Pendant un – court – instant, je me demande si je ne devrais pas raccrocher. Histoire de dormir. Les discussions avec Sandy peuvent durer des heures.

Je réponds.

— Allô ?

— Ouais, mec, putain c'est chaud, me répond sa voix rauque.

— Le feux que t'as entre les cuisses ? Ouais je sais, je t'avais prévenu.

— Ta gueule. J'ai appris pour Aiden. Genre c'est partout sur Twitter et Facebook. J'suis même surprise que t'es pas sur la couverture de Closer, Public et Voici. C'est la merde, non ?

— Putain sérieux ? C'est pas possible... Ne t'en fais pas, ça ne va qu'en s'empirant. Bientôt ça fera la couverture des magasines les plus sombres du monde.

— Péka ? articule-t-elle en mâchant bruyamment la bouche ouverte.

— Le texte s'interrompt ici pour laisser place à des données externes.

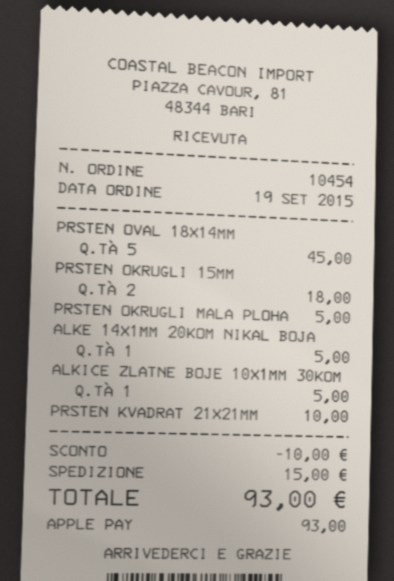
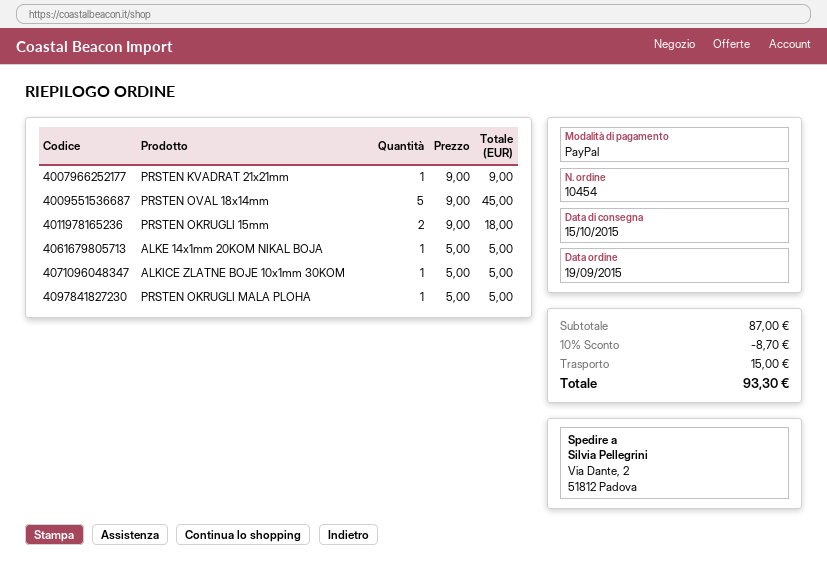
payment method: Apple Pay -> PayPal
PRSTEN KVADRAT 21X21MM: 1 for 10.00 -> 1 for 9.00
discount: 10.00 -> 8.70
total: 93.00 -> 93.30

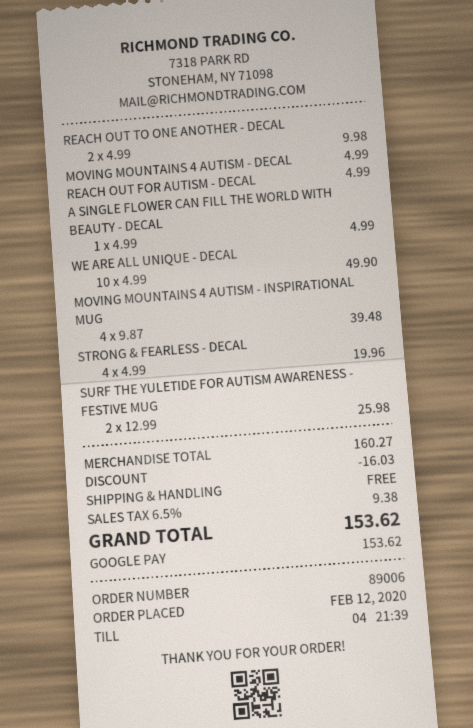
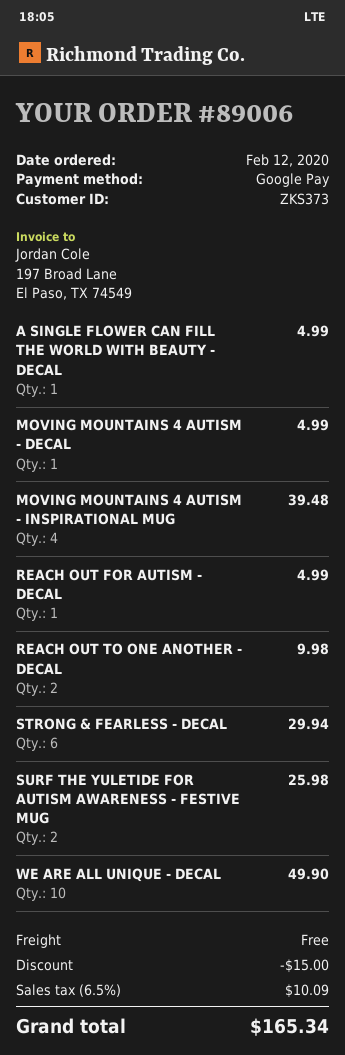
STRONG & FEARLESS - DECAL: 4 for 19.96 -> 6 for 29.94
discount: 16.03 -> 15.00
tax: 6.5% = 9.38 -> 6.5% = 10.09
total: 153.62 -> 165.34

— Aiden a tabassé un... deux paparazzis.

— Quoi ?! hurle-t-elle au téléphone. Mais il est con ou quoi, pourquoi il a fait ça ? Passe-le moi.

Même après tant d'années, sa spontanéité arrive toujours à m'arracher un sourire.

— Non il n'est pas avec moi, là. Je veux dormir. Mais sinon, tout va bien, Aiden va confirmer la rumeur.

— Nickel. Et toi ? Du coup il va t'afficher, nan ?

— Oui, Einstein. Bref, je te rappelle, laisse-moi dormir maintenant. En plus je t'entends mâcher un truc, là, qu'est-ce que tu bouffes encore ?

— Ton âme, connard.

— OK, ben étouffes-toi avec.

Elle rote au moment ou j'appuie sur le petit téléphone rouge pour raccrocher. Mais en fait, j'avais réellement besoin de l'entendre. Si mes paupières n'étaient pas collées entre elles, j'aurais continuer de lui parler. Pour tout lui raconter, dans les moindres détails. Et je sais qu'elle s'inquiète, elle avait besoin que je la rassure.

 J'ai juste le temps d'imaginer les réactions de mes anciens camarades de classe – et des nouveaux aussi d'ailleurs – avant de partir pour un bon moment dans un sommeil sans rêve.